» **TASK DESCRIPTION**: Output every line of the material exactly, omitting images.

-=-=-

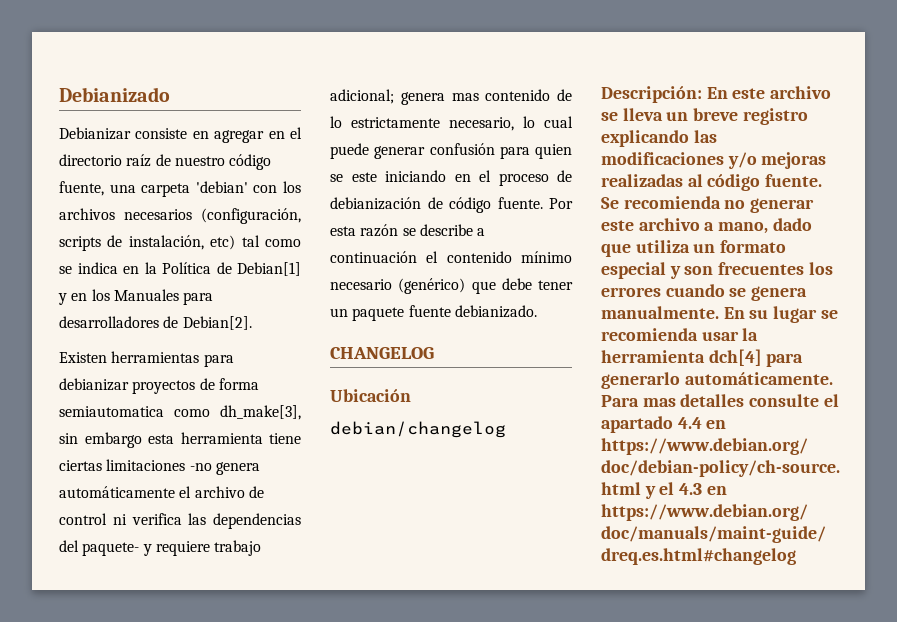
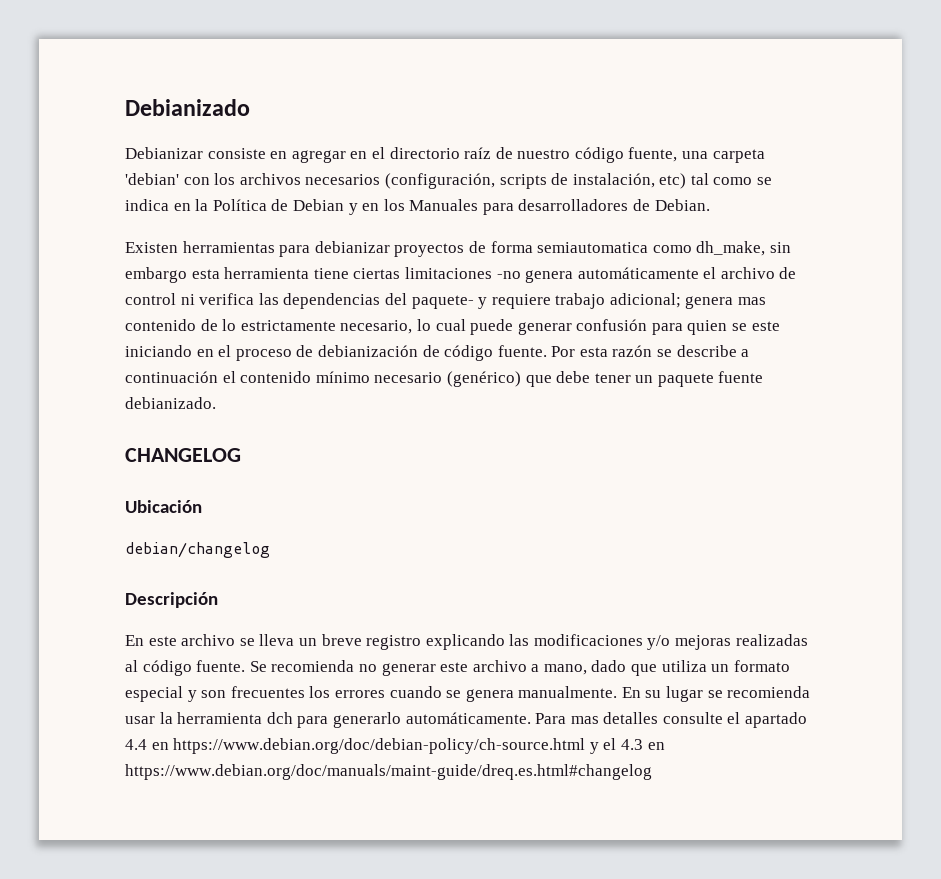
- Debianizar consiste en agregar en el directorio raíz de nuestro código fuente, una carpeta 'debian' con los archivos necesarios (configuración, scripts de instalación, etc) tal como se indica en la Política de Debian[1] y en los Manuales para desarrolladores de Debian[2].
+ Debianizar consiste en agregar en el directorio raíz de nuestro código fuente, una carpeta 'debian' con los archivos necesarios (configuración, scripts de instalación, etc) tal como se indica en la Política de Debian y en los Manuales para desarrolladores de Debian.
- Existen herramientas para debianizar proyectos de forma semiautomatica como dh_make[3], sin embargo esta herramienta tiene ciertas limitaciones -no genera automáticamente el archivo de control ni verifica las dependencias del paquete- y requiere trabajo adicional; genera mas contenido de lo estrictamente necesario, lo cual puede generar confusión para quien se este iniciando en el proceso de debianización de código fuente.
+ Existen herramientas para debianizar proyectos de forma semiautomatica como dh_make, sin embargo esta herramienta tiene ciertas limitaciones -no genera automáticamente el archivo de control ni verifica las dependencias del paquete- y requiere trabajo adicional; genera mas contenido de lo estrictamente necesario, lo cual puede generar confusión para quien se este iniciando en el proceso de debianización de código fuente.
- Descripción: En este archivo se lleva un breve registro explicando las modificaciones y/o mejoras realizadas al código fuente.
+ Descripción
+ En este archivo se lleva un breve registro explicando las modificaciones y/o mejoras realizadas al código fuente.
- En su lugar se recomienda usar la herramienta dch[4] para generarlo automáticamente.
+ En su lugar se recomienda usar la herramienta dch para generarlo automáticamente.

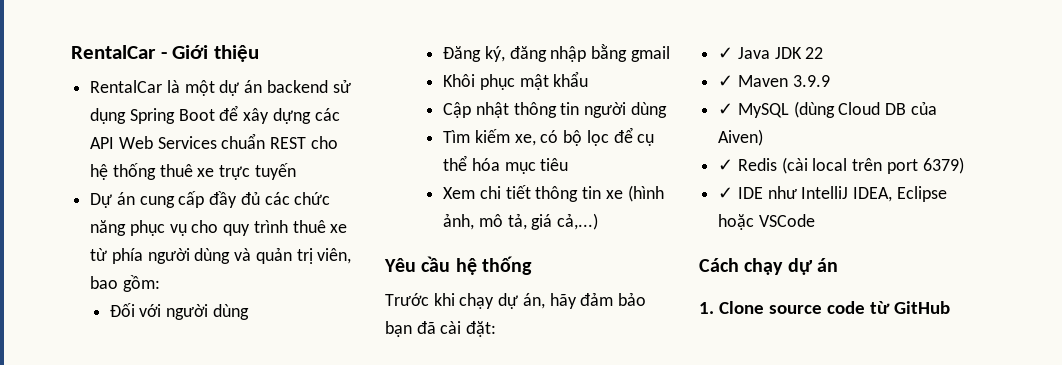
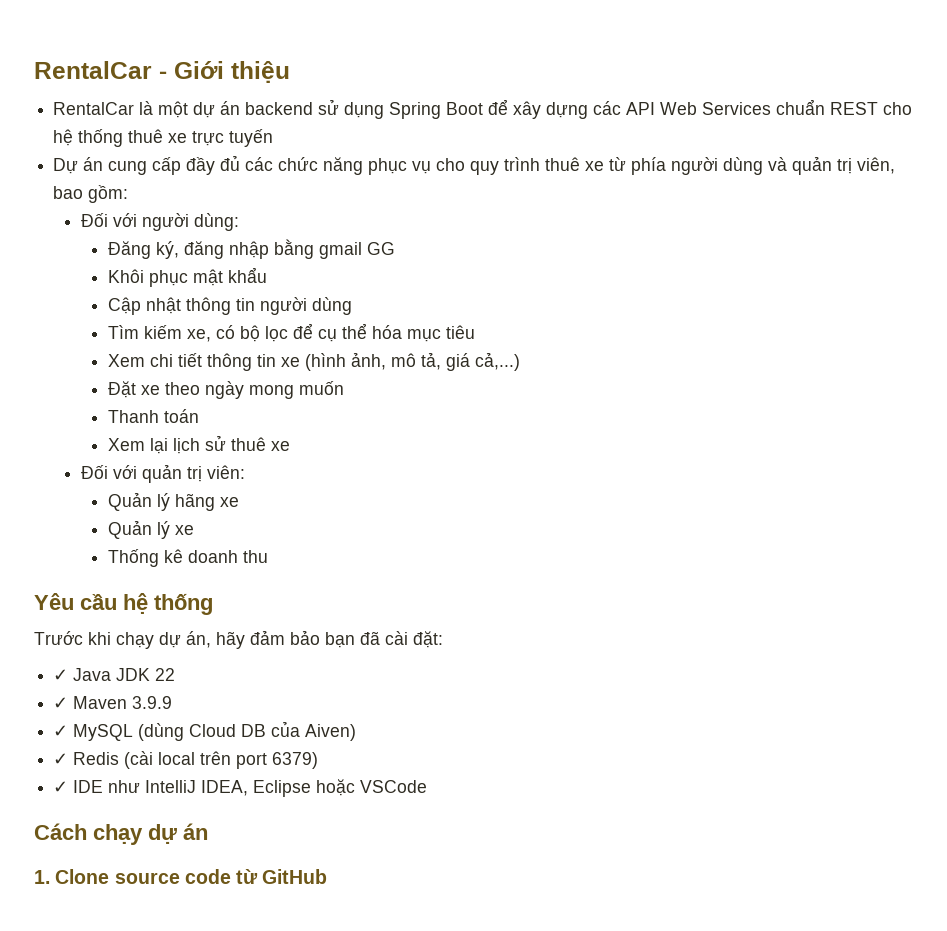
- Đối với người dùng
+ Đối với người dùng:
- Đăng ký, đăng nhập bằng gmail
+ Đăng ký, đăng nhập bằng gmail GG
+ Đặt xe theo ngày mong muốn
+ Thanh toán
+ Xem lại lịch sử thuê xe
+ Đối với quản trị viên:
+ Quản lý hãng xe
+ Quản lý xe
+ Thống kê doanh thu

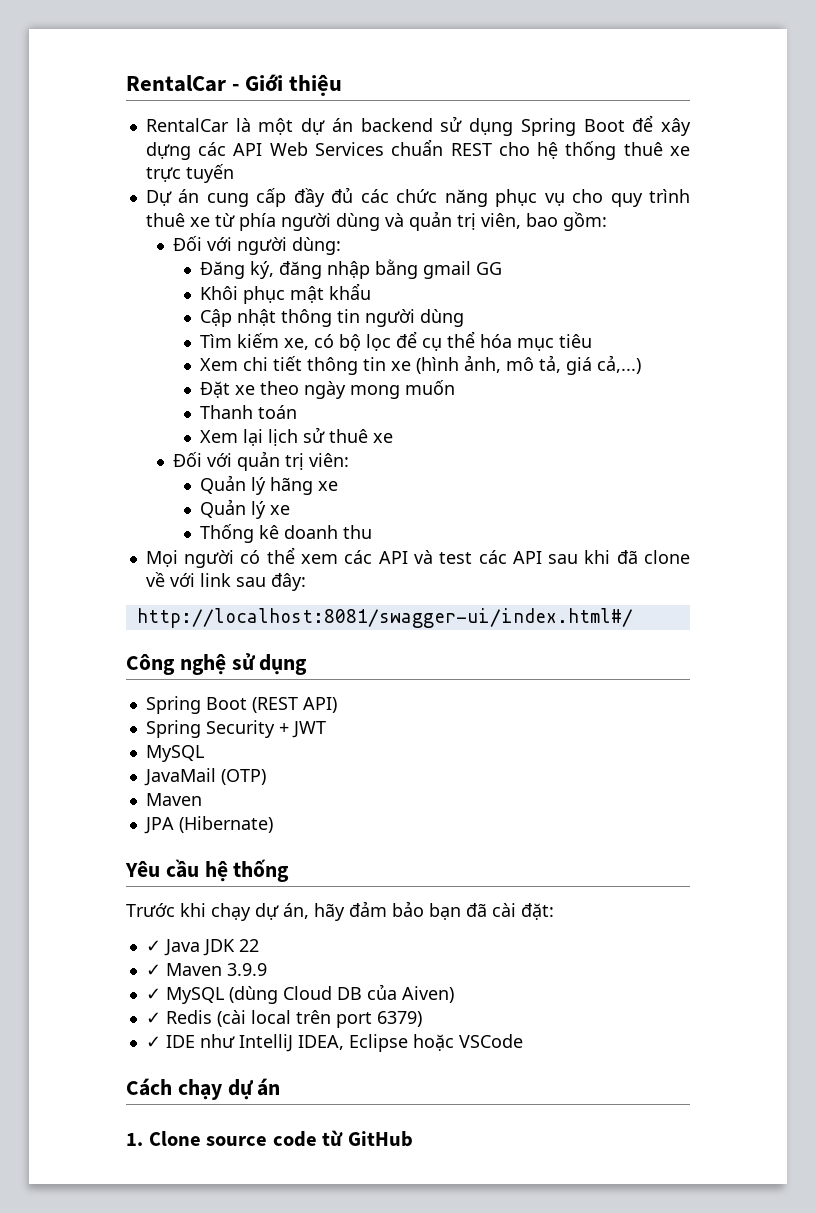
+ Mọi người có thể xem các API và test các API sau khi đã clone về với link sau đây:
+ http://localhost:8081/swagger-ui/index.html#/
+ Công nghệ sử dụng
+ Spring Boot (REST API)
+ Spring Security + JWT
+ MySQL
+ JavaMail (OTP)
+ Maven
+ JPA (Hibernate)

-=-=-

» **RESPONSE BELOW**:
- Debianizar consiste en agregar en el directorio raíz de nuestro código fuente, una carpeta 'debian' con los archivos necesarios (configuración, scripts de instalación, etc) tal como se indica en la Política de Debian[1] y en los Manuales para desarrolladores de Debian[2].
+ Debianizar consiste en agregar en el directorio raíz de nuestro código fuente, una carpeta 'debian' con los archivos necesarios (configuración, scripts de instalación, etc) tal como se indica en la Política de Debian y en los Manuales para desarrolladores de Debian.
- Existen herramientas para debianizar proyectos de forma semiautomatica como dh_make[3], sin embargo esta herramienta tiene ciertas limitaciones -no genera automáticamente el archivo de control ni verifica las dependencias del paquete- y requiere trabajo adicional; genera mas contenido de lo estrictamente necesario, lo cual puede generar confusión para quien se este iniciando en el proceso de debianización de código fuente.
+ Existen herramientas para debianizar proyectos de forma semiautomatica como dh_make, sin embargo esta herramienta tiene ciertas limitaciones -no genera automáticamente el archivo de control ni verifica las dependencias del paquete- y requiere trabajo adicional; genera mas contenido de lo estrictamente necesario, lo cual puede generar confusión para quien se este iniciando en el proceso de debianización de código fuente.
- Descripción: En este archivo se lleva un breve registro explicando las modificaciones y/o mejoras realizadas al código fuente.
+ Descripción
+ En este archivo se lleva un breve registro explicando las modificaciones y/o mejoras realizadas al código fuente.
- En su lugar se recomienda usar la herramienta dch[4] para generarlo automáticamente.
+ En su lugar se recomienda usar la herramienta dch para generarlo automáticamente.

- Đối với người dùng
+ Đối với người dùng:
- Đăng ký, đăng nhập bằng gmail
+ Đăng ký, đăng nhập bằng gmail GG
+ Đặt xe theo ngày mong muốn
+ Thanh toán
+ Xem lại lịch sử thuê xe
+ Đối với quản trị viên:
+ Quản lý hãng xe
+ Quản lý xe
+ Thống kê doanh thu

+ Mọi người có thể xem các API và test các API sau khi đã clone về với link sau đây:
+ http://localhost:8081/swagger-ui/index.html#/
+ Công nghệ sử dụng
+ Spring Boot (REST API)
+ Spring Security + JWT
+ MySQL
+ JavaMail (OTP)
+ Maven
+ JPA (Hibernate)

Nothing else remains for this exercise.